Report each line from the listing that the string "none" appears in.

** DATA TO EXAMINE **

========

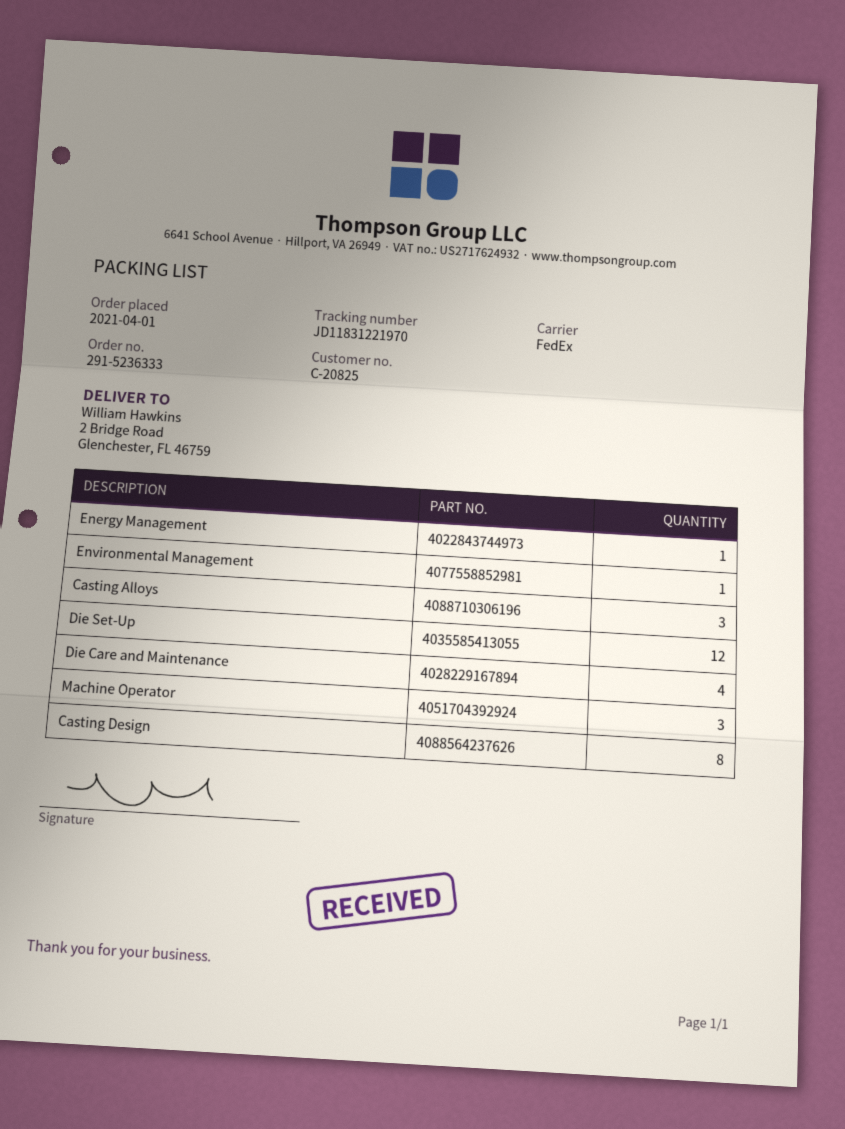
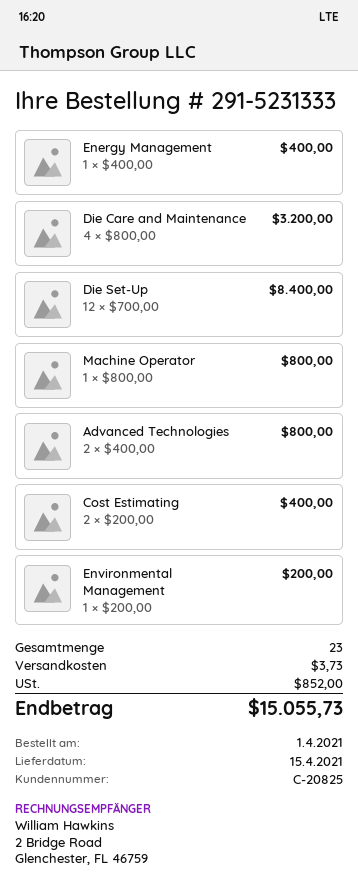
order number: 291-5236333 -> 291-5231333
Casting Alloys: 3 -> none
Machine Operator: 3 -> 1
Casting Design: 8 -> none
Advanced Technologies: none -> 2
Cost Estimating: none -> 2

========

** ANSWER TO THIS EXERCISE **
Casting Alloys: 3 -> none
Casting Design: 8 -> none
Advanced Technologies: none -> 2
Cost Estimating: none -> 2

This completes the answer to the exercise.